The theoretical values above match those obtained with the Monte Carlo simulation:

mean(S)
sd(S)

Using the CLT, we can skip the Monte Carlo simulation and instead compute the probability of the casino losing money using this approximation:

mu <- n * (20-18)/38
se <-  sqrt(n) * 2 * sqrt(90)/19 
pnorm(0, mu, se)

which is also in very good agreement with our Monte Carlo result:

mean(S < 0)

---

**Key points:** --- - The Central Limit Theorem (CLT) says that the distribution of the sum of a random variable is approximated by a normal distribution. - The expected value of a random variable, $E[X]= \mu$, is the average of the values in the urn. This represents the expectation of one draw. - The standard error of one draw of a random variable is the standard deviation of the values in the urn. - The expected value of the sum of draws is the number of draws times the expected value of the random variable. - The standard error of the sum of independent draws of a random variable is the square root of the number of draws times the standard deviation of the urn.

---

3.1 DataCamp Assessment: Random Variables and Sampling Models

Insert assessment here

3.2 Averages and Proportions

There are several useful mathematical results that we used above and often employ when working with data. We list them below.

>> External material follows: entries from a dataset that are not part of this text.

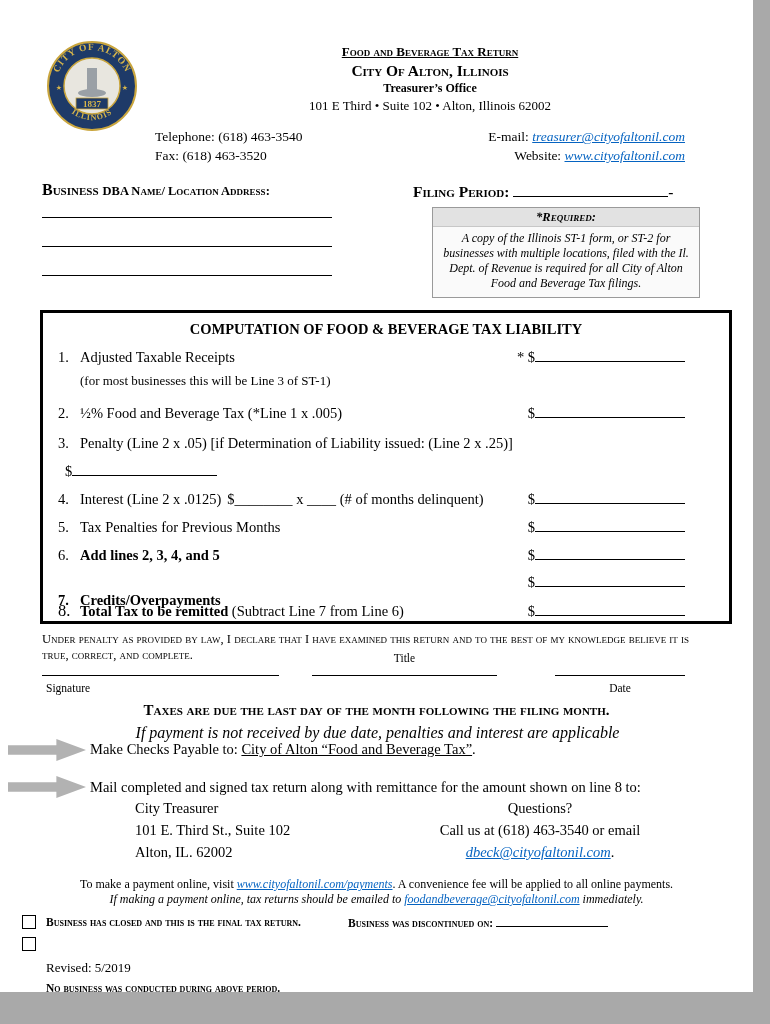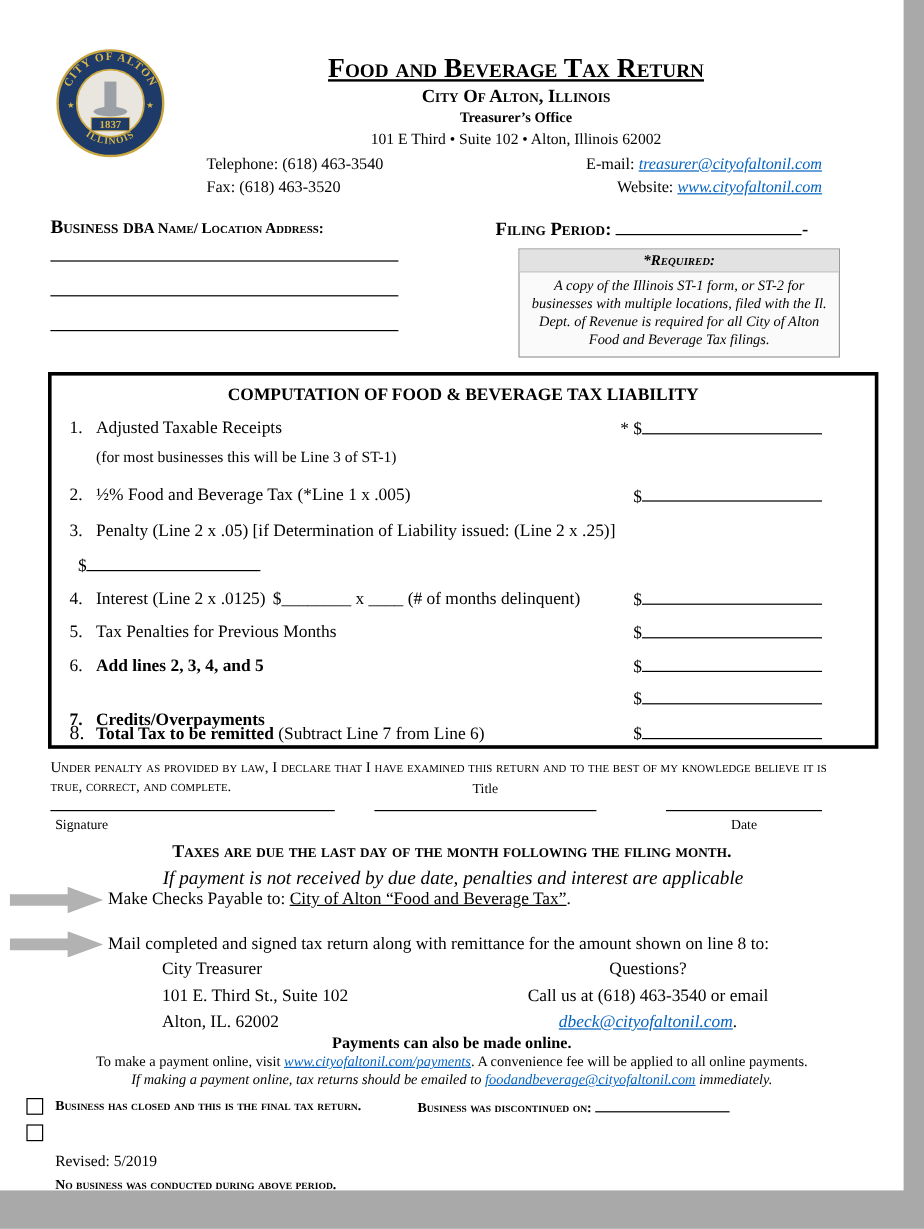--- a/index.html
+++ b/index.html
@@ -16,26 +16,26 @@
   .i  { font-style:italic; }
   .center { text-align:center; }
   .link { color:#0563C1; text-decoration:underline; cursor:pointer;font-style:italic; }
   .u { text-decoration:underline; }
   .blank { display:inline-block; border-bottom:1px solid #000; height:13px; vertical-align:baseline; }
   .lineblank { border-bottom:1px solid #000; height:14px; }
 
   
   .seal { left:46px; top:40px; width:92px; height:92px; }
   .header-text { left:160px; top:44px; width:540px; text-align:center; }
-  .doc-title { font-size:23px; font-weight:bold; }
+  .doc-title { font-size:13px; font-weight:bold; }
   .doc-title span { text-decoration:underline; }
   .city-line { font-size:15.5px; font-weight:bold; margin-top:2px; }
   .office { font-size:12px; font-weight:bold; margin-top:1px; }
   .addr { font-size:13px; margin-top:2px; }
-  .contact-left { left:172px; top:127px; font-size:13.5px; line-height:19px; }
+  .contact-left { left:155px; top:127px; font-size:13.5px; line-height:19px; }
   .contact-right { left:450px; top:127px; width:235px; font-size:13.5px; line-height:19px; text-align:right; }
 
   
   .biz-label { left:42px; top:181px; }
   .biz-main { font-size:16px; font-weight:bold; }
   .biz-sub { font-size:12.5px; font-weight:bold; }
   .filing { left:413px; top:183px; font-size:15.5px; white-space:nowrap; }
   .req-box { left:432px; top:207px; width:268px; border:1px solid #9a9a9a; background:#fafafa; }
   .req-head { background:#e2e2e2; text-align:center; font-size:12.5px; padding:2px 0 1px; border-bottom:1px solid #c7c7c7; }
   .req-body { font-size:12px; text-align:center; padding:4px 8px 6px; line-height:15px; }
@@ -207,21 +207,20 @@
   <div class="abs body-line" style="left:135px; top:800px;">City Treasurer</div>
   <div class="abs body-line" style="left:135px; top:822px;">101 E. Third St., Suite 102</div>
   <div class="abs body-line" style="left:135px; top:844px;">Alton, IL. 62002</div>
 
   <div class="abs body-line center" style="left:430px; top:800px; width:220px;">Questions?</div>
   <div class="abs body-line center" style="left:415px; top:822px; width:250px;">Call us at (618) 463-3540 or email</div>
   <div class="abs body-line center" style="left:430px; top:844px; width:220px;">
     <a class="link">dbeck@cityofaltonil.com</a><span>.</span>
   </div>
 
-  <div class="abs b center" style="left:0; top:861px; width:753px; font-size:13.5px;">Payments can also be made online.</div>
   <div class="abs online-small center" style="left:0; top:877px; width:753px;">
     <span>To make a payment online, visit </span><a class="link">www.cityofaltonil.com/payments</a><span>. A convenience fee will be applied to all online payments.</span>
   </div>
   <div class="abs online-small center i" style="left:0; top:892px; width:753px;">
     <span>If making a payment online, tax returns should be emailed to </span><a class="link i">foodandbeverage@cityofaltonil.com</a><span> immediately.</span>
   </div>
 
   <div class="abs checkbox" style="left:22px; top:915px;"></div>
   <div class="abs foot-label sc b" style="left:46px; top:916px;">Business has closed and this is the final tax return.</div>
   <div class="abs foot-label sc b" style="left:348px; top:916px;">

1. The expected value of the sum of random variables is the sum of each random variable's expected value. We can write it like this:

$$ \mbox{E}[X_1+X_2+\dots+X_n] = \mbox{E}[X_1] + \mbox{E}[X_2]+\dots+\mbox{E}[X_n] $$

If the $X$ are independent draws from the urn, then they all have the same expected value. Let's call it $\mu$ and thus:

$$ \mbox{E}[X_1+X_2+\dots+X_n]= n\mu $$

which is another way of writing the result we show above for the sum of draws.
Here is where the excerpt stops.